Heggarty and co-authors now propose a hybrid hypothesis:

  • Indo-European languages spread out of an initial homeland south of the Caucasus, in the northern Fertile Crescent.
  • one major branch then spread northward onto the steppe through the Caucasus and on across much of Europe.
  • Indo-Iranic spread directly eastward out of a South Caucasus homeland through the Iranian Plateau, south of the Caspian (or perhaps through the steppe and Central Asia, north around the Caspian Sea).

The paper provides useful maps illustrating the Steppe, Anatolian and hybrid hypotheses.

DNA evidence

The authors comment that the tree produced by their work fits well with recent DNA evidence:

  • ancient DNA evidence from the Fertile Crescent now suggests that agriculture spread in a more complex way than suggested by the Anatolian hypothesis. That hypothesis holds that Indo-European languages spread with the first farmers both west (into Balkan Europe) and east (to the Indus).
  • South of the Caucasus is where DNA results first locate the only ancestry component found at high proportions in populations (past and present) associated with both Indo-Iranic and the main European branches of Indo-European.
  • it now appears that a new ancestry component that spread into Central Europe from about 5,000 years ago did not come from populations of the Yamnaya culture on the grasslands of the Pontic-Caspian Steppe. Instead, it came from further north in the ‘forest steppe’ of the Middle Dnepr region, and towards the Baltic. And the split between distinct forest vs. grassland steppe ancestries expanding westwards into Europe may fit at least roughly with a split between the Balto-Slavic and Italic+Germanic+Celtic groupings within Indo-European.
  • an east-to-west expansion brought a predominantly Caucasian hunter-gather/Iranian DNA component into the Eastern Mediterranean and the Balkans some 2,000 years before the expansions from the forest and grassland Steppe. This matches chronologically and geographically with the Albanian, Greek and Armenian branches of Indo-European.
  • the hybrid hypothesis fits with DNA evidence that from about 7,000 years ago, populations of the Pontic-Caspian steppe derived approximately half of their ancestry from a source first found from the southern Caucasus to north-western Iran.
  • DNA results show no intrusion of Steppe ancestry into the region that spoke the Anatolian branch of Indo-European.
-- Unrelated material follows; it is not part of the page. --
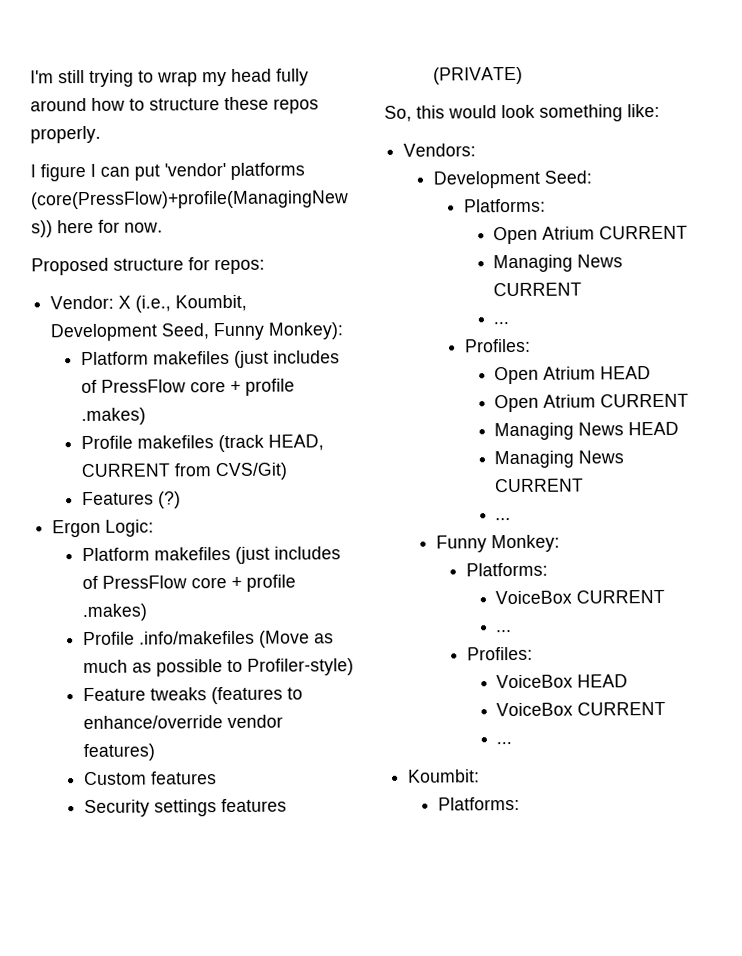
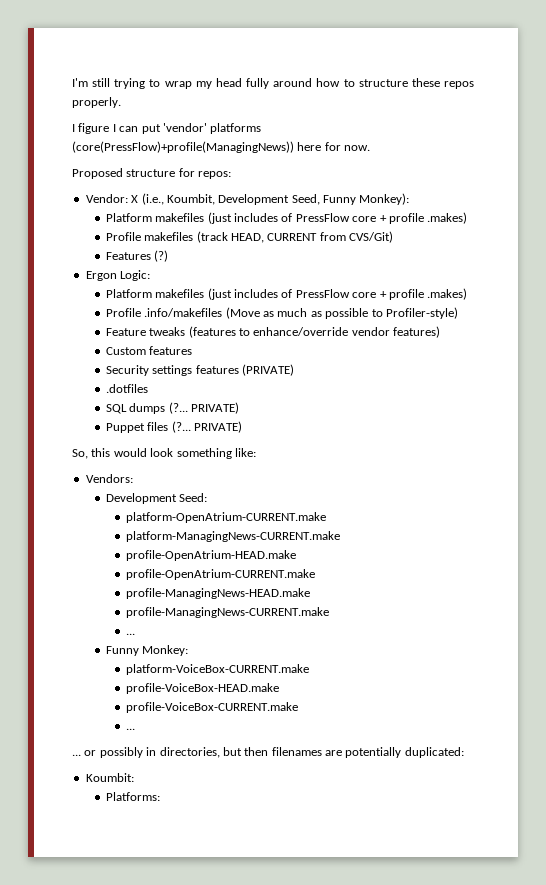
(523, 75) none -> [105,384,148,393] [105,402,240,414] [105,421,243,433] // .dotfiles // SQL dumps (?... PRIVATE) // Puppet files (?... PRIVATE)
[463,198,546,213] [493,225,689,245] [493,254,624,273] [493,282,583,297] [493,322,510,325] [464,338,531,353] [494,366,652,385] [494,393,690,413] [494,421,680,441] [494,450,625,469] [495,478,585,493] [495,518,512,521] [435,534,560,553] [465,562,548,577] [495,589,666,605] [496,630,513,633] [466,646,533,661] [496,674,629,689] [496,701,667,717] [496,742,513,745] Platforms: // Open Atrium CURRENT // Managing News CURRENT // ... // Profiles: // Open Atrium HEAD // Open Atrium CURRENT // Managing News HEAD // Managing News CURRENT // ... // Funny Monkey: // Platforms: // VoiceBox CURRENT // ... // Profiles: // VoiceBox HEAD // VoiceBox CURRENT // ... -> [126,512,327,523] [126,531,341,542] [126,550,297,561] [126,569,316,580] [126,588,311,599] [126,607,330,618] [126,633,136,635] [105,645,189,656] [126,664,310,675] [126,683,280,694] [126,702,299,713] [126,728,136,730] [72,747,464,758] platform-OpenAtrium-CURRENT.make // platform-ManagingNews-CURRENT.make // profile-OpenAtrium-HEAD.make // profile-OpenAtrium-CURRENT.make // profile-ManagingNews-HEAD.make // profile-ManagingNews-CURRENT.make // ... // Funny Monkey: // platform-VoiceBox-CURRENT.make // profile-VoiceBox-HEAD.make // profile-VoiceBox-CURRENT.make // ... // ... or possibly in directories, but then filenames are potentially duplicated:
But they do detect ‘an admixture event that biologically connected’ regions from Western Anatolia to the Zagros in northern Iran, some 8,500 years ago, causing a common ‘Anatolian/Iranian ancestry cline’. Possible scenarios include population movements westwards and eastwards out of the northern Fertile Crescent—perhaps linked to early splits to the Anatolian and Indo-Iranic branches in a hybrid hypothesis for Indo-European origins.

Comparison with dates discussed above

As sumarised above, the paper reports results indicating that:

  • Proto Indo-European started to diverge into descendant languages around 8,000 years ago (6,700 to 9,600 years ago, at 95% probability).
  • the first descendants (Anatolian and Tocharian) started to diverge from the rest of the group around 7,000 years ago (5,500 to 8,600 years ago, at 95% probability).

Heggarty and his co-authors suggests that those dates are:

  • more compatible with the early initial split favoured under the Anatolian hypothesis (around 9,000 years ago) or with the initial early split south of the Caucasus proposed by their hybrid hypothesis.
  • less compatible with the later initial split favoured under the Steppe hypothesis (around 6,000 years ago).      

There is a discrepancy of 1,000 years between the date the authors gave for when Proto Indo-European started to diverge and the date when the first ancestor began to diverge from the rest of the family. Before trying to assess which hypotheses are more compatible with the dates their model generate, I would want to understand better what drives this apparently large discrepancy.


The authors have produced an interesting theory. I will review their methodology in future posts.